Actu-Juridique : Vous occupez la fonction de président du Conseil national depuis janvier 2022. Quel premier bilan dressez-vous de votre activité ?

Thomas Denfer : Ces premiers mois ont été très énergiques. Notre action a été valorisée et reconnue à travers notamment le rapport des inspecteurs internationaux du Groupe d’action financière (GAFI) du mois de mai 2022. Ils sont venus évaluer la France en 2021 sur les mesures de lutte anti-blanchiment. Notre profession est pleinement engagée aux côtés de l’État sur cette mission de police économique.
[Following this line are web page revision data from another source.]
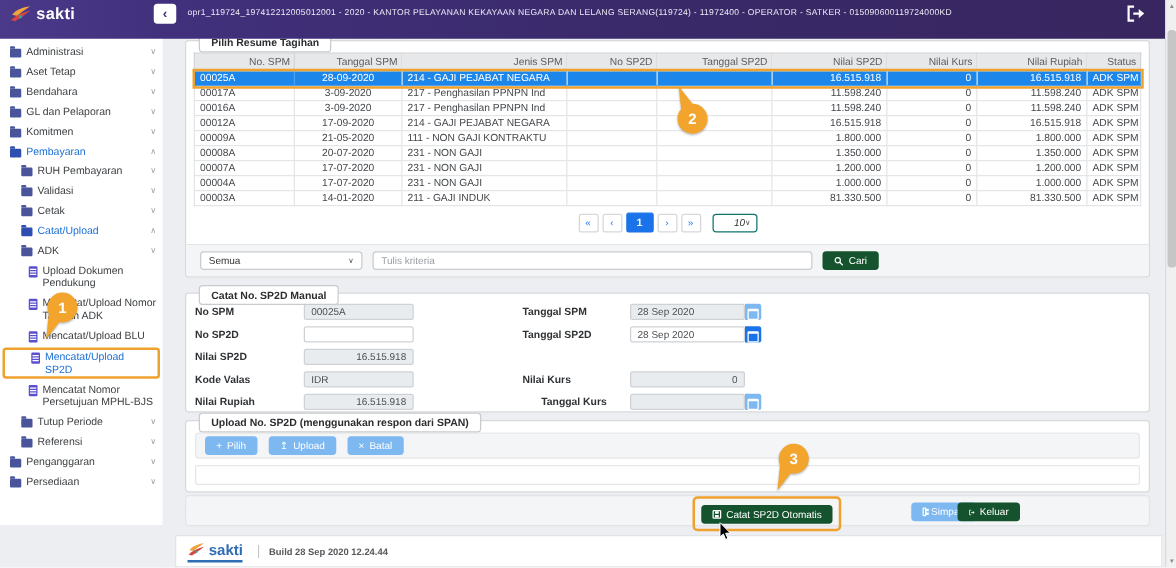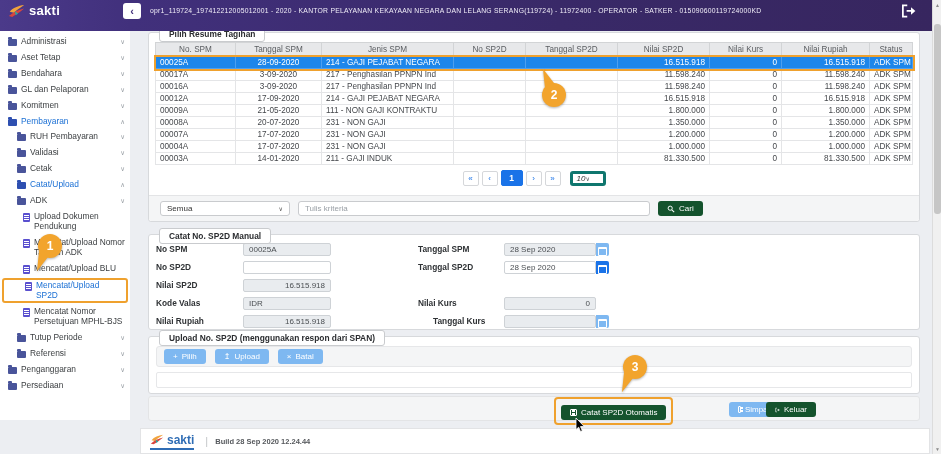--- a/index.html
+++ b/index.html
@@ -42,30 +42,30 @@
 
   
   #main { position:absolute; left:130px; top:30px; right:9px; bottom:0; background:#eceef2; z-index:1; }
   .card { position:absolute; left:18px; right:12px; background:#fff; border:1px solid #d7d9dc; border-radius:3px; }
   .legend-tab { position:absolute; left:10px; top:-7px; background:#fff; border:1px solid #c9cbce; border-radius:3px;
     padding:2px 9px; font-size:8.4px; font-weight:bold; color:#2b2d30; white-space:nowrap; z-index:3; }
 
   
   #card-resume { top:2px; height:190px; }
   #spm-table { border-collapse:collapse; table-layout:fixed; width:calc(100% - 12px); margin:9px 6px 0 6px; font-size:8.2px; }
-  #spm-table th { background:#e7e8ea; border:1px solid #d2d4d6; color:#5a5d61; font-weight:normal; padding:2px 3px; text-align:center; white-space:nowrap; overflow:hidden; }
+  #spm-table th { background:#e7e8ea; border:1px solid #d2d4d6; color:#5a5d61; font-weight:normal; padding:2px 3px; text-align:right; white-space:nowrap; overflow:hidden; }
   #spm-table td { border:1px solid #e4e5e7; color:#45484c; padding:1px 4px; height:12px; white-space:nowrap; overflow:hidden; }
   #spm-table td.al { text-align:left; } #spm-table td.ac { text-align:center; } #spm-table td.ar { text-align:right; }
   #spm-table tr.selected { outline:2.5px solid #efa12e; outline-offset:0px; }
   #spm-table tr.selected td { background:#1d86ea; color:#fff; border-color:#4d9ff0; }
   .pager { display:flex; justify-content:center; align-items:center; gap:3px; margin-top:5px; }
   .pager .pg-btn { width:16px; height:15px; background:#fff; border:1px solid #d5d7da; border-radius:2px; color:#1a73e8; font-size:8px; line-height:13px; text-align:center; cursor:pointer; padding:0; }
   .pager .pg-cur { width:22px; height:16px; background:#1a73e8; border:1px solid #1a73e8; border-radius:2px; color:#fff; font-size:8.5px; font-weight:bold; line-height:14px; text-align:center; }
-  .page-size { width:36px; height:15px; border:3px solid #0f766e; border-radius:3px; background:#fff; font-size:8px; color:#333;
-    display:flex; align-items:center; justify-content:flex-start; padding:0 4px; margin-left:6px; cursor:pointer;font-style:italic; }
+  .page-size { width:36px; height:15px; border:1px solid #0f766e; border-radius:3px; background:#fff; font-size:8px; color:#333;
+    display:flex; align-items:center; justify-content:flex-end; padding:0 4px; margin-left:6px; cursor:pointer;font-style:italic; }
   .page-size .chev { font-size:6px; color:#555; }
   .filter-strip { position:absolute; left:0; right:0; bottom:0; height:26px; background:#f4f5f6; border-top:1px solid #e3e4e6;
     border-radius:0 0 3px 3px; display:flex; align-items:center; padding:0 11px; gap:8px; }
   .fake-select { width:130px; height:15px; background:#fff; border:1px solid #c9cbce; border-radius:3px; font-size:8px; color:#333;
     display:flex; align-items:center; justify-content:space-between; padding:0 6px; cursor:pointer; }
   .fake-select .chev { font-size:6px; color:#555; }
   .criteria-input { width:352px; height:15px; border:1px solid #c9cbce; border-radius:3px; font-size:8px; padding:0 6px; color:#333; background:#fff; }
   .criteria-input::placeholder { color:#9aa0a6; }
   .btn { display:inline-flex; align-items:center; gap:4px; border:none; border-radius:3px; color:#fff; font-size:8px; cursor:pointer; padding:0 9px; height:15px; font-family:inherit; }
   .btn-blue { background:#14532d;text-align:right; }

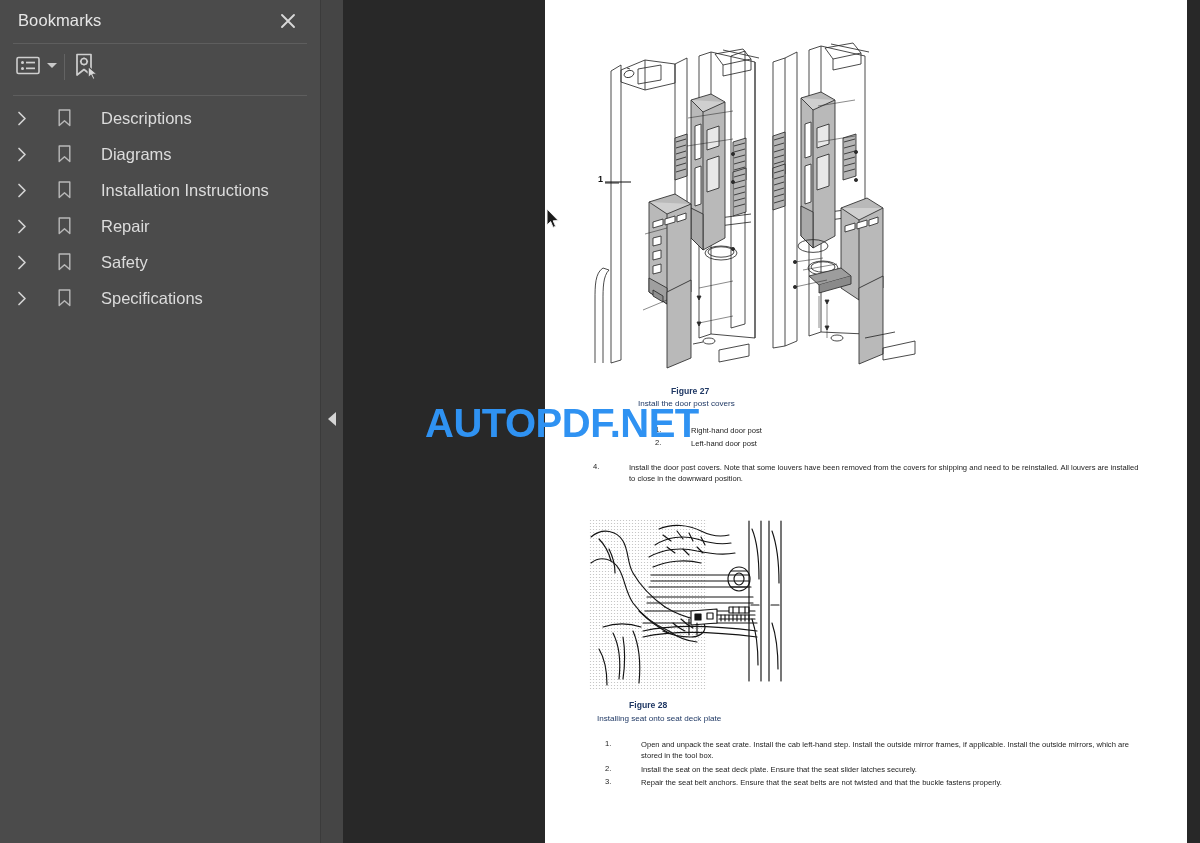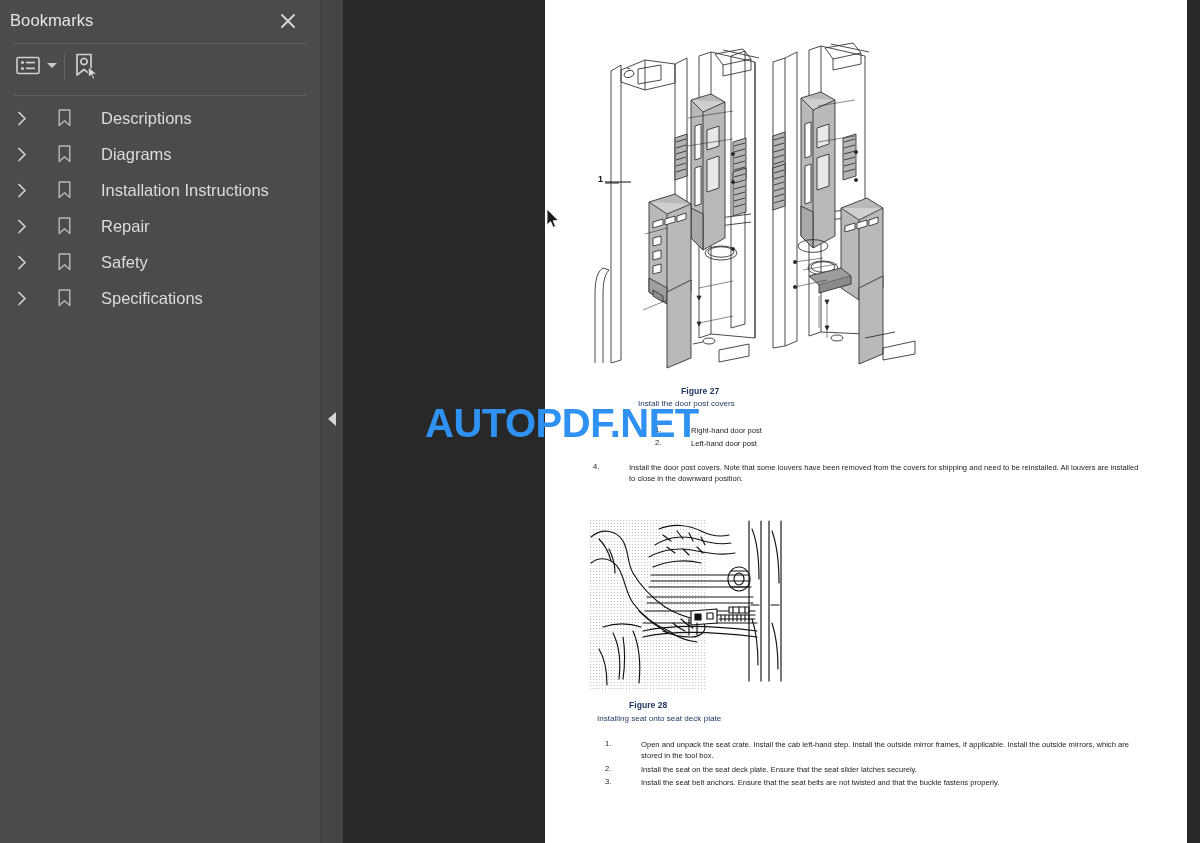--- a/index.html
+++ b/index.html
@@ -14,21 +14,21 @@
   
   #bookmarks-panel {
     position: absolute; left: 0; top: 0;
     width: 320px; height: 843px;
     background: #4b4b4b;
   }
   #bm-header {
     position: relative; height: 43px;
   }
   #bm-title {
-    position: absolute; left: 10px; top: 11px;
+    position: absolute; left: 18px; top: 11px;
     font-size: 16.5px; color: #e6e6e6; letter-spacing: .1px;
   }
   #bm-close {
     position: absolute; right: 19px; top: 8px;
     width: 26px; height: 26px;
     display: flex; align-items: center; justify-content: center;
     cursor: pointer;
   }
   #bm-close svg { display:block; }
   .hdivider {
@@ -447,21 +447,21 @@
             <circle cx="91" cy="142" r="1.6" fill="#2b2b2b"></circle>
           </g>
         </g>
       </svg>
 
       <div class="callout-num" style="left:53px;top:174px;">1</div>
       <svg style="position:absolute;left:60px;top:181px;width:26px;height:3px;">
         <path d="M0 1 L26 1" stroke="#111" stroke-width="1"></path>
       </svg>
 
-      <div class="fig-cap-title" style="left:92px;top:386px;padding-left:44px;">Figure 27</div>
+      <div class="fig-cap-title" style="left:82px;top:386px;padding-left:44px;">Figure 27</div>
       <div class="fig-cap-sub" style="left:93px;top:399px;">Install the door post covers</div>
 
       <div class="listrow" style="left:110px;top:425px;width:250px;">
         <span class="num">1.</span>
         <span class="txt">Right-hand door post</span>
       </div>
       <div class="listrow" style="left:110px;top:438px;width:250px;">
         <span class="num">2.</span>
         <span class="txt">Left-hand door post</span>
       </div>
@@ -550,21 +550,21 @@
       <div class="listrow" style="left:60px;top:739px;width:548px;">
         <span class="num">1.</span>
         <span class="txt" style="width:508px;">Open and unpack the seat crate. Install the cab left-hand step. Install the outside mirror frames, if applicable. Install the outside mirrors, which are stored in the tool box.</span>
       </div>
       <div class="listrow" style="left:60px;top:764px;width:548px;">
         <span class="num">2.</span>
         <span class="txt" style="width:508px;">Install the seat on the seat deck plate. Ensure that the seat slider latches securely.</span>
       </div>
       <div class="listrow" style="left:60px;top:777px;width:548px;">
         <span class="num">3.</span>
-        <span class="txt" style="width:508px;">Install the seat belt anchors. Ensure that the seat belts are not twisted and that the buckle fastens properly.</span>
+        <span class="txt" style="width:508px;">Repair the seat belt anchors. Ensure that the seat belts are not twisted and that the buckle fastens properly.</span>
       </div>
 
     </div>
   </div>
 
   <div id="watermark">AUTOPDF.NET</div>
 
   <svg id="cursor" width="14" height="21" viewBox="0 0 14 21">
     <path d="M1 1 L1 17 L4.6 13.6 L7.1 19.4 L9.6 18.3 L7.2 12.8 L12.3 12.6 Z" fill="#1b1b1b" stroke="#f2f2f2" stroke-width="1"></path>
   </svg>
Nous avons renforcé notre dispositif de lutte contre la fraude documentaire. Nous remontons un certain nombre d’informations, notamment à l’agence de renseignement Tracfin, au titre de notre mission de service public. Cette action permet à chacun de mener des enquêtes et de lutter contre le blanchiment d’argent. Le rapport du GAFI a souligné l’apport des greffiers des tribunaux de commerce dans le dispositif français. C’est évidemment valorisant, très engageant et motivant pour notre profession. Nous devons continuer à proposer des services adaptés pour l’État et pour les chefs d’entreprise. Avec le ministère de la Justice, nous travaillons également de concert pour renforcer notre statut en tant que profession réglementée du droit à travers la déclinaison de la loi confiance dans l’institution judiciaire. Un certain nombre de textes réglementaires viennent encadrer et consolider nos règles professionnelles de déontologie et de discipline. Ces éléments sont aussi regardés par les experts internationaux. Le rapport du GAFI invite également la France à améliorer certains dispositifs. Nous allons donc nous appuyer sur cet élan pour continuer à proposer nos services vers l’État français afin qu’il bénéficie de notre maillage territorial et de notre agilité.